╭─ DATA FOR THIS TASK
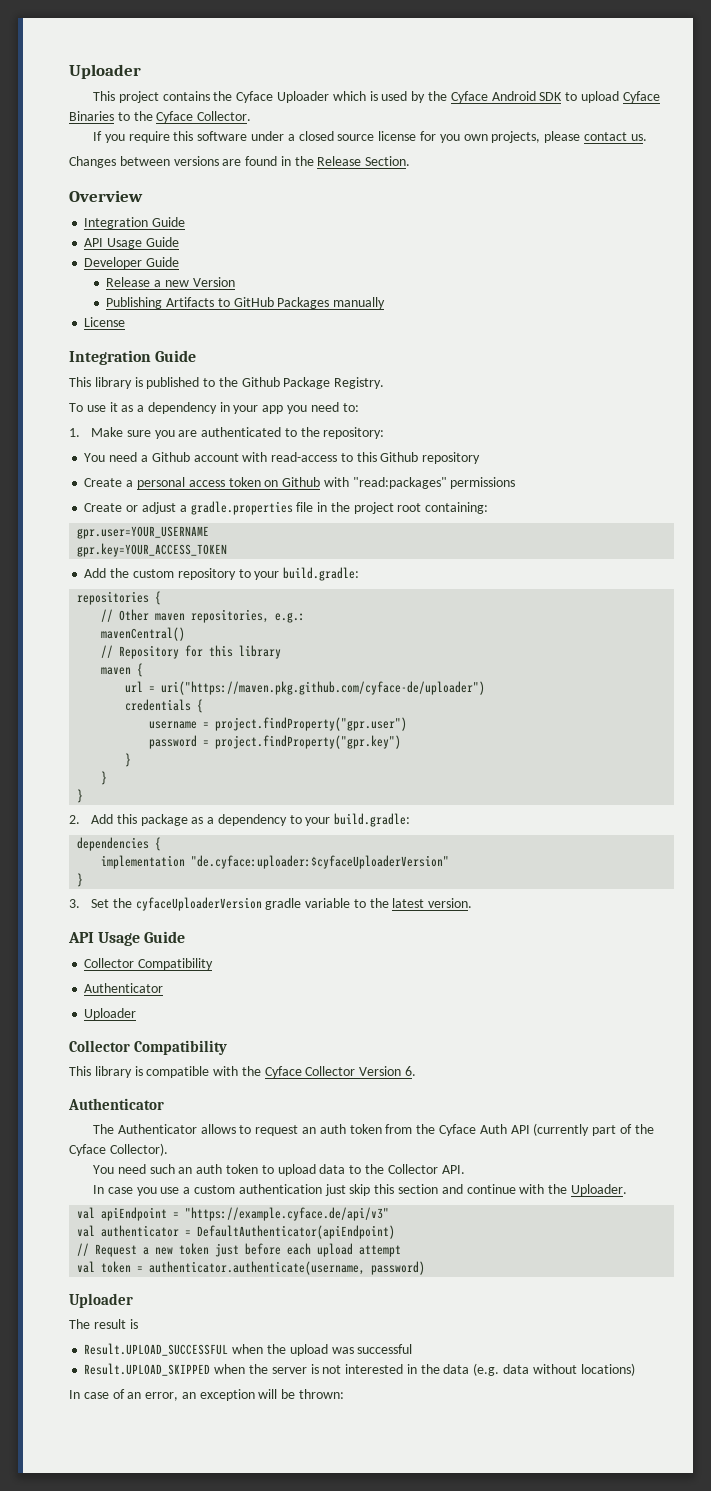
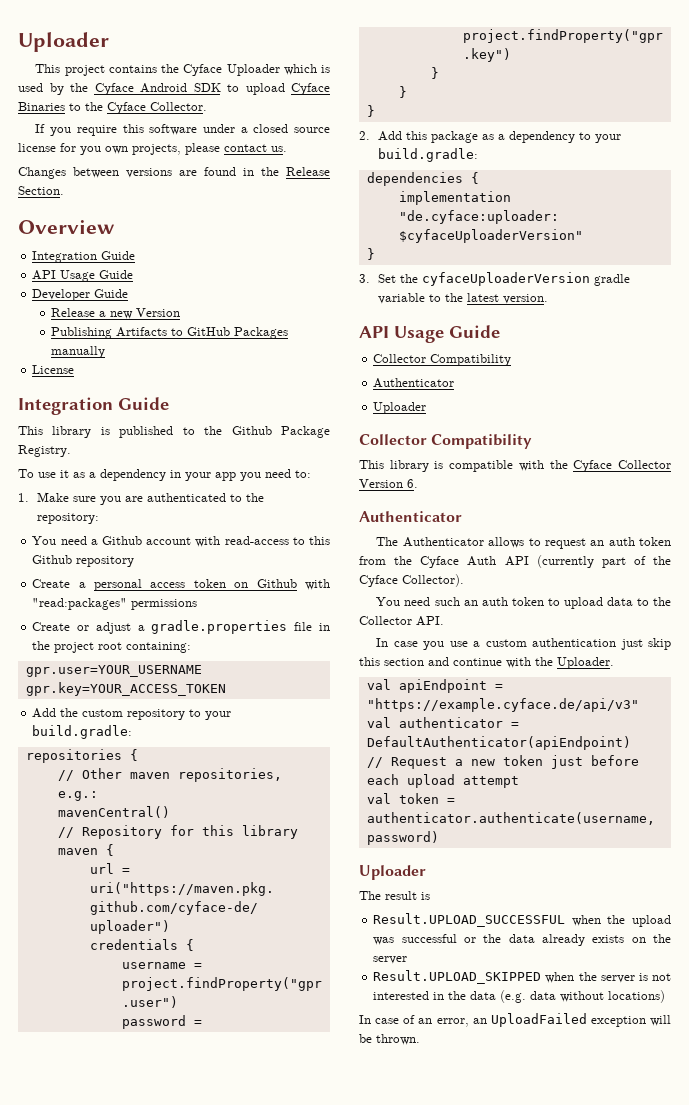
- Result.UPLOAD_SUCCESSFUL when the upload was successful
+ Result.UPLOAD_SUCCESSFUL when the upload was successful or the data already exists on the server
- In case of an error, an exception will be thrown:
+ In case of an error, an UploadFailed exception will be thrown.

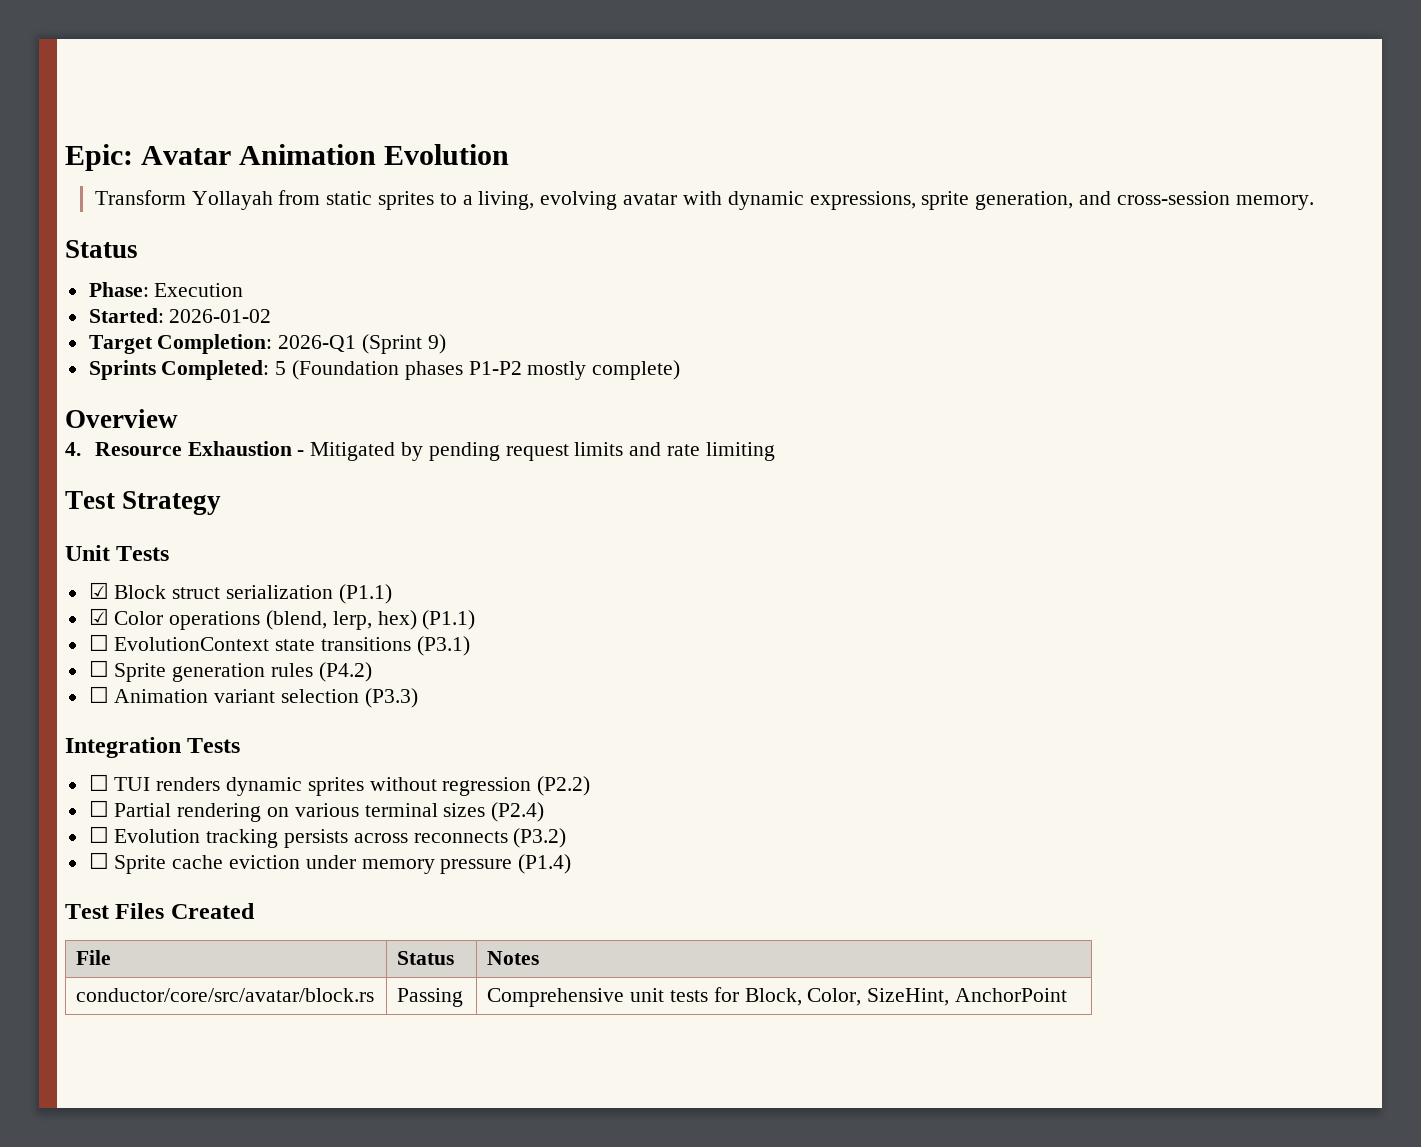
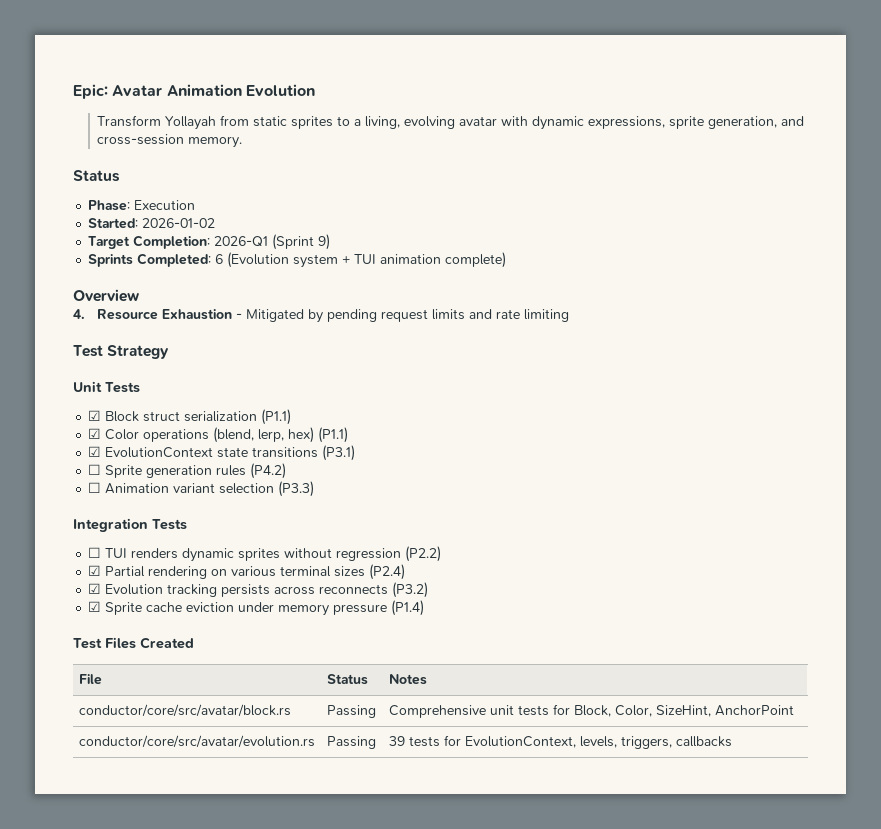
- Sprints Completed: 5 (Foundation phases P1-P2 mostly complete)
+ Sprints Completed: 6 (Evolution system + TUI animation complete)
- ☐ EvolutionContext state transitions (P3.1)
+ ☑ EvolutionContext state transitions (P3.1)
- ☐ Partial rendering on various terminal sizes (P2.4)
+ ☑ Partial rendering on various terminal sizes (P2.4)
- ☐ Evolution tracking persists across reconnects (P3.2)
+ ☑ Evolution tracking persists across reconnects (P3.2)
- ☐ Sprite cache eviction under memory pressure (P1.4)
+ ☑ Sprite cache eviction under memory pressure (P1.4)
+ conductor/core/src/avatar/evolution.rs | Passing | 39 tests for EvolutionContext, levels, triggers, callbacks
╰─
Among the lines of the entries above, count those containing the string "transitions". Write the number alone.

= EXPECTED OUTPUT =
2